В аудитории было девять студентов, и все кивнули, в том числе Ноа, но Акико все равно выглядела недовольной.

— Япония была союзницей Германии, — сказала Акико.

— Это не имеет отношения к нашей теме, Акико-сан.

— Элиот ошибается, — продолжала Акико, не обращая внимания. — Возможно, евреи имеют право на собственное государство, но я не вижу необходимости в том, чтобы Мирра и Дэниел покидали Англию. Я думаю, что такие аргументы, как благородство или своя страна для преследуемого народа — всего лишь предлог для изгнания всех нежелательных иностранцев.

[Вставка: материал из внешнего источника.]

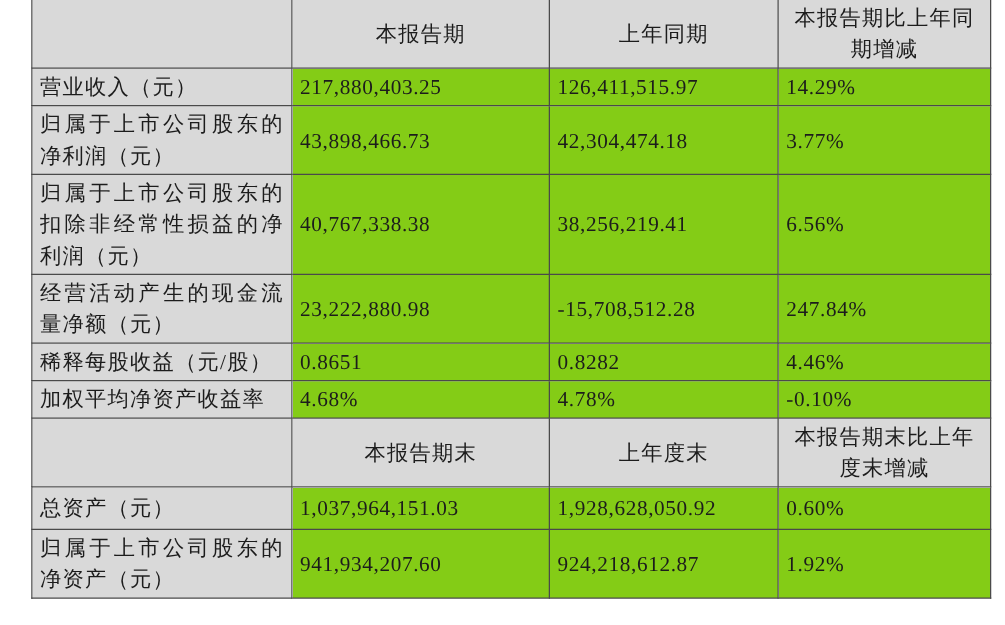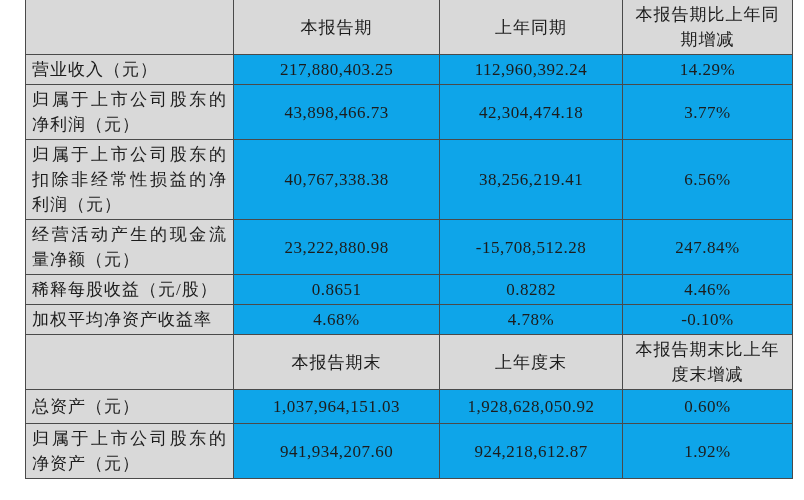--- a/index.html
+++ b/index.html
@@ -43,22 +43,22 @@
   }
   .lbl {
     background: #d9d9d9;
     text-align: justify;
     letter-spacing: 1px;
     padding-left: 8px;
     padding-right: 0;
     margin-left: 45px;
   }
   .num {
-    background: #0ea5e9;
-    text-align: center;
+    background: #84cc16;
+    text-align: left;
     padding-right: 10px;
     letter-spacing: 0.5px;
   }
   tr.rh52 { height: 52px; border-radius: 11px; }
   tr.rh30 { height: 30px; }
   tr.rh34 { height: 34px; }
 </style>
 </head>
 <body>
 
@@ -74,21 +74,21 @@
       <tr class="rh52">
     <th class="hdr"></th>
     <th class="hdr">本报告期</th>
     <th class="hdr">上年同期</th>
     <th class="hdr">本报告期比上年同期增减</th>
   </tr>
 
   <tr class="rh30">
     <td class="lbl">营业收入（元）</td>
     <td class="num">217,880,403.25</td>
-    <td class="num">112,960,392.24</td>
+    <td class="num">126,411,515.97</td>
     <td class="num">14.29%</td>
   </tr>
 
   <tr>
     <td class="lbl">归属于上市公司股东的净利润（元）</td>
     <td class="num">43,898,466.73</td>
     <td class="num">42,304,474.18</td>
     <td class="num">3.77%</td>
   </tr>
 

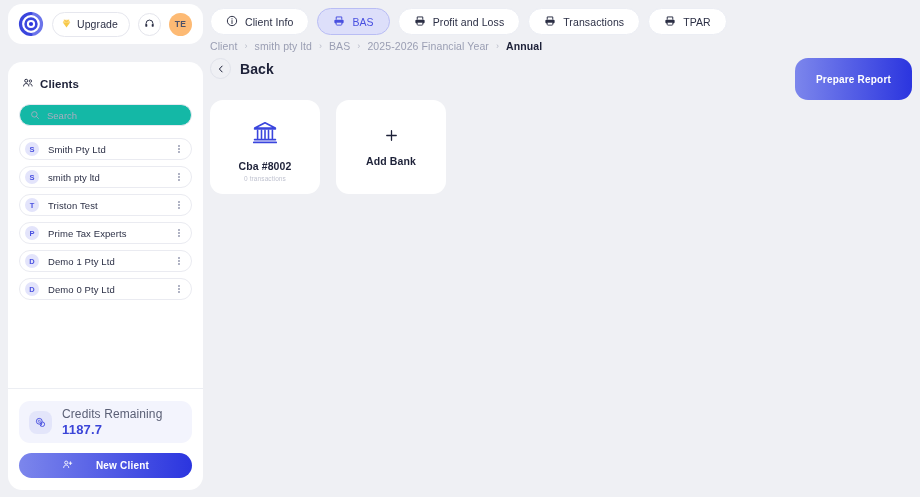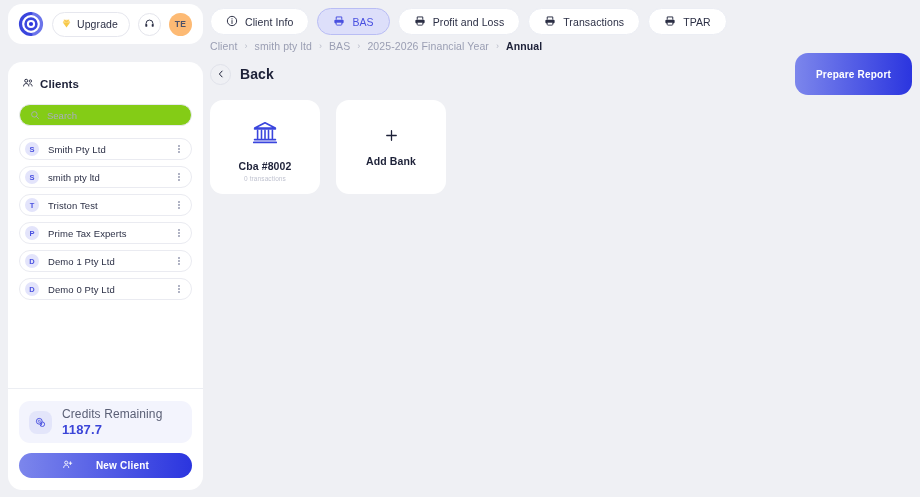--- a/index.html
+++ b/index.html
@@ -77,21 +77,21 @@
   }
   .sb-head {
     display: flex; align-items: center; gap: 6px;
     padding: 13px 14px 0 14px;
   }
   .sb-head .title { font-size: 11.5px; font-weight: 700; color: #1d2138; letter-spacing: .1px; }
   .search-wrap { padding: 11px 11px 0 11px; }
   .search-box {
     display: flex; align-items: center; gap: 7px;
     height: 22px; padding: 10px 10px;
-    border: 1px solid #e8e9f0; border-radius: 11px; background: #84cc16;
+    border: 1px solid #e8e9f0; border-radius: 11px; background: #14b8a6;
   }
   .search-box input {
     border: 0; outline: 0; background: transparent;
     font-family: "Liberation Sans", sans-serif;
     font-size: 9.5px; color: #2b2f45; width: 100%;
   }
   .search-box input::placeholder { color: #a9adbf; }
 
   .client-list { padding: 12px 11px 0 11px; display: flex; flex-direction: column; gap: 6px; flex: 1; overflow: hidden; }
   .client-item {
@@ -127,21 +127,21 @@
     margin: 10px 11px 12px 11px; height: 25px;
     border-radius: 13px; border: 0; cursor: pointer;
     background: linear-gradient(90deg, #7c86ec 0%, #2b35df 100%);
     color: #fff; display: flex; align-items: center; justify-content: center; gap: 23px;
     font-family: "Liberation Sans", sans-serif;
     font-size: 10px; font-weight: 700; letter-spacing: .2px;
   }
 
   
   .main { position: absolute; left: 210px; top: 58px; right: 8px; bottom: 8px; }
-  .main-head { display: flex; align-items: center; justify-content: space-between; height: 32px; }
+  .main-head { display: flex; align-items: flex-start; justify-content: space-between; height: 32px; }
   .back-group { display: flex; align-items: center; gap: 9px; cursor: pointer; }
   .back-circle {
     width: 21px; height: 21px; border-radius: 50%;
     border: 1px solid #e0e2ea; background: transparent;
     display: flex; align-items: center; justify-content: center;
   }
   .back-label { font-size: 14px; font-weight: 700; color: #1d2138; letter-spacing: .1px; }
   .prepare-btn {
     height: 42px; padding: 4px 21px; border: 0; border-radius: 13px; cursor: pointer;
     background: linear-gradient(90deg, #7c86ec 0%, #2b35df 100%);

Ноа не поднимал глаза. Он был слишком расстроен. На протяжении всей книги он восхищался храбростью и добротой Дэниела, но ни разу не задумался о политических взглядах Элиот. Возможно ли, что иностранцы, какими бы достойными они ни были, должны покинуть Англию именно из-за происхождения? Студентов возмутили слова Акико, но сам Ноа испытал восхищение перед ее мужеством думать по-своему и говорить о такой трудной правде.

После занятий он шел домой один, погруженный в мысли о ней, и понял, что хочет быть с ней, даже если это будет нелегко. В следующий вторник Ноа пришел в аудиторию пораньше и сел рядом с ее обычным местом. Профессор попыталась не показать, что огорчена этим отступлением.

16

Осака, апрель 1960 года

За последние четыре года Мосасу поработал мастером во всех шести патин ко-салонах Горо. Тот открывал новые заведения одно за другим, и Мосасу помог ему запускать каждое из них. Мосасу было двадцать лет, и он занимался почти исключительно автоматами, наладкой оборудования, обустройством салонов, в то время как Горо искал выгодные места и придумывал яркие идеи для рекламы его растущей империи. Оба они трудились без устали.